Le président américain Barack Obama a nommé vendredi le diplomate James Jeffrey nouvel ambassadeur en Irak en remplacement de Christopher Hill, une nomination qui devra être confirmée par le Sénat.

AGENCE FRANCE-PRESSE

Dans un communiqué annonçant plusieurs nominations dans la diplomatie américaine, dont celle de M. Jeffrey, le président Obama a déclaré: «Je suis reconnaissant que ces hommes et femmes d'expérience aient accepté de servir au sein de mon administration», ajoutant qu'il «était impatient de travailler avec eux au cours des prochains mois et prochaines années».

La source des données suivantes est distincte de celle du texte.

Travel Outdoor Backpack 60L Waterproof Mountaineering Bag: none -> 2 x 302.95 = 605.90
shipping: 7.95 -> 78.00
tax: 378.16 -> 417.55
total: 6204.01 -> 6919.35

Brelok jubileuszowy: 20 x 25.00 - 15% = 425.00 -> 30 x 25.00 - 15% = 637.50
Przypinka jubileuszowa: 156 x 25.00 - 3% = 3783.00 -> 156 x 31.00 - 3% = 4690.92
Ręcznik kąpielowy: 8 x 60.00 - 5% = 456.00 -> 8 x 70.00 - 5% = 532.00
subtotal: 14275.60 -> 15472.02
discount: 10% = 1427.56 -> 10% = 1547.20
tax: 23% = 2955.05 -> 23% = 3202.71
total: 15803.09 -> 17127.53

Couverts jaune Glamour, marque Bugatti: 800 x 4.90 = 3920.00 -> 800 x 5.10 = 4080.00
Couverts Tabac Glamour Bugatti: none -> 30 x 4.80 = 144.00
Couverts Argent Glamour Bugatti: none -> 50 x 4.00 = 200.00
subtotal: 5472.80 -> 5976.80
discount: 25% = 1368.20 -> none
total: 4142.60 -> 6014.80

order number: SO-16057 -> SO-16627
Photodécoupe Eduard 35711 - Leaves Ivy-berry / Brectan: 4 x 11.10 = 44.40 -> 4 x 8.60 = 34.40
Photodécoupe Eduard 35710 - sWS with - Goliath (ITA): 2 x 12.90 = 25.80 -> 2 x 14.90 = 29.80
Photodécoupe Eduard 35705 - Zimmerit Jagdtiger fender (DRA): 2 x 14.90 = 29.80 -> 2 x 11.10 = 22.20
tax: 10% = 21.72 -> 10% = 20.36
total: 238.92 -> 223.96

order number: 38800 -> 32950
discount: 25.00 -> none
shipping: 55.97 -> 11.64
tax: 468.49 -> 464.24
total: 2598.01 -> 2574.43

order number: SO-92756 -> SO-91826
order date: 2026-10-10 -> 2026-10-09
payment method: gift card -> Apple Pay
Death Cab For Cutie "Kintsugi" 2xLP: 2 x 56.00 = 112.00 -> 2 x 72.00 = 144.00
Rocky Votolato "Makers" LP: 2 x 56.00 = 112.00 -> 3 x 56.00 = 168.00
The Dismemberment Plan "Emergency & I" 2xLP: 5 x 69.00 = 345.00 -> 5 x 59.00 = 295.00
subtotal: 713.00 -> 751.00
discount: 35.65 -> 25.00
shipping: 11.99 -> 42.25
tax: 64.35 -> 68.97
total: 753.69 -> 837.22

Le diplomate de carrière James Jeffrey est actuellement ambassadeur des États-Unis en Turquie.

Il succède à Christopher Hill, un diplomate chevronné qui avait pris ses fonctions il y a un peu plus d'un an. Le Sénat américain avait approuvé la nomination de ce dernier en avril 2009 au terme d'un long débat. Le choix de M. Hill avait été inattendu notamment parce qu'il ne parle pas arabe et parce qu'il n'est pas considéré comme un spécialiste du Moyen-Orient.

Un haut responsable du département d'État a indiqué à l'AFP sous le couvert de l'anonymat que M. Hill «prenait sa retraite», sans fournir davantage d'explications.

M. Jeffrey dispose pour sa part d'une solide expérience du Moyen-Orient, selon sa biographie officielle sur le site du département d'État.

Avant d'être nommé à Ankara, il a été conseiller adjoint à la sécurité nationale et assistant du président à la Maison-Blanche sous l'administration de George W. Bush.

Auparavant, il s'était occupé des affaires liées au Proche-Orient au sein du département d'État. Il a notamment été le conseiller spécial du département d'État pour l'Irak et responsable adjoint d'une mission à Bagdad de juin 2004 à mars 2005, avant d'être chargé d'affaires en Irak.

Ce diplomate de carrière a également été en poste dans différents pays, dont le Koweït, la Tunisie, l'Albanie ou encore l'Allemagne.

Sa nomination survient alors que les dirigeants politiques ne parviennent toujours pas à se mettre d'accord sur la formation d'un nouveau gouvernement en Irak et que les forces américaines doivent être ramenées à l'automne à 50 000 contre 92 000 actuellement, conformément à la stratégie de retrait graduel de ce pays énoncée par le président Barack Obama.